Nintendo; screenshot by CNET

The retro gaming market is on fire in recent years. Games from the '80s and '90s with original packaging can sell for big money. One individual found an unopened Kid Icarus game for the NES that sold for much more than the original price from back in 1987. 

At auction, a sealed copy of Kid Icarus for the NES sold for $9,000 on Thursday, according to a listing on Heritage Auctions. The description for the game says it was found in an attic and was still in the original J.C. Penney bag. 

The seller of the game was Scott Amos of Reno, Nevada. He told the Reno Gazette Journal on Monday that he cleaned out the attic of his childhood home and discovered the sealed game. The date on the receipt was Dec. 8, 1988, so he assumes the game was a Christmas gift purchased by his mom that she forgot about. He says he thought it would be worth a few hundred dollars until he spoke with some experts who let him know the true value. The description for the game says it's one of the rarest titles to find in its original packaging, with only 10 known to be owned by collectors. 

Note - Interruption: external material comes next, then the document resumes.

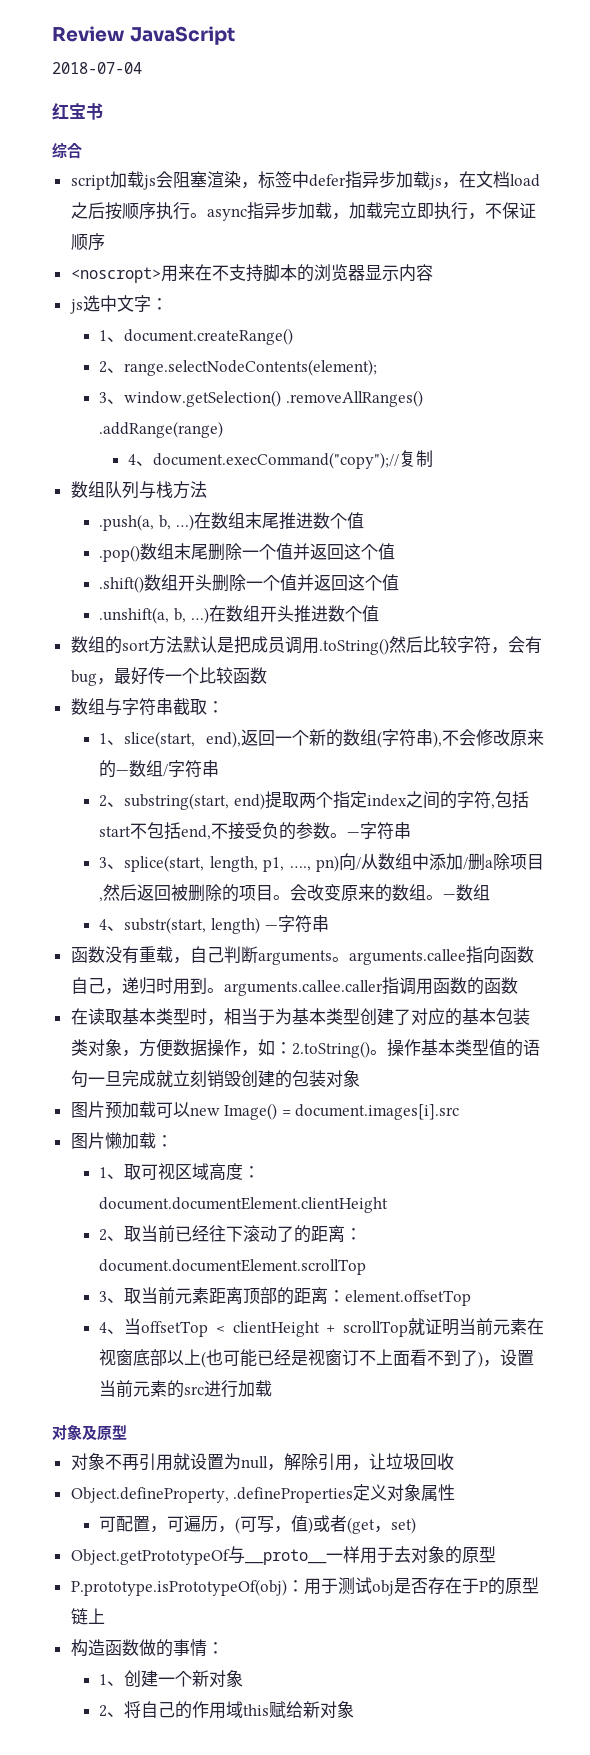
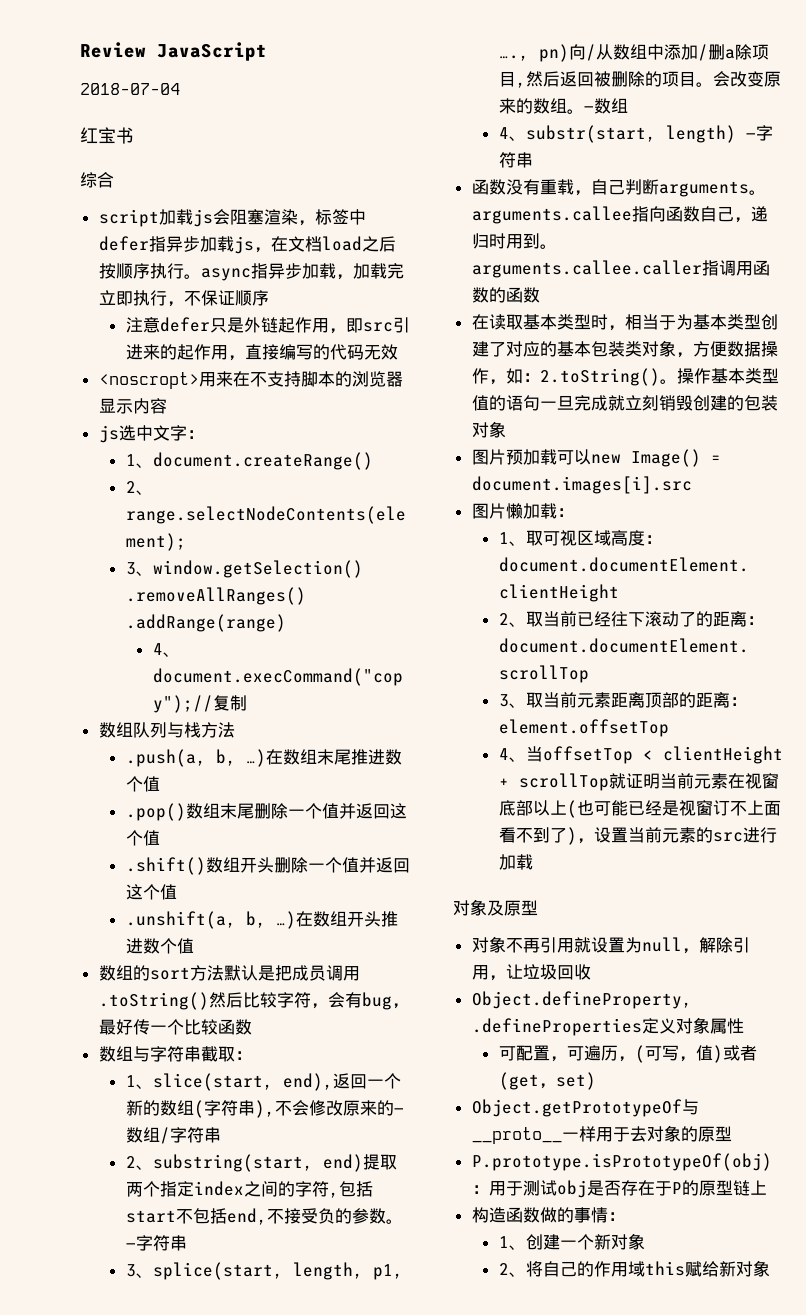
+ 注意defer只是外链起作用，即src引进来的起作用，直接编写的代码无效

Developed by Nintendo and released for the NES in 1987 in the US, Kid Icarus has players control Pit in a Greek mythology-inspired world as he collects treasures and defeats Medusa's forces. Nintendo made a sequel to the game in 1991 for the Gameboy called Kid Icarus: Of Myths and Monsters. In 2012, the series returned with Kid Icarus: Uprising on the Nintendo 3DS .

As expensive as this sealed Kid Icarus game might've been, it didn't match the unopened copy of Super Mario Bros. that sold for more than $100,000.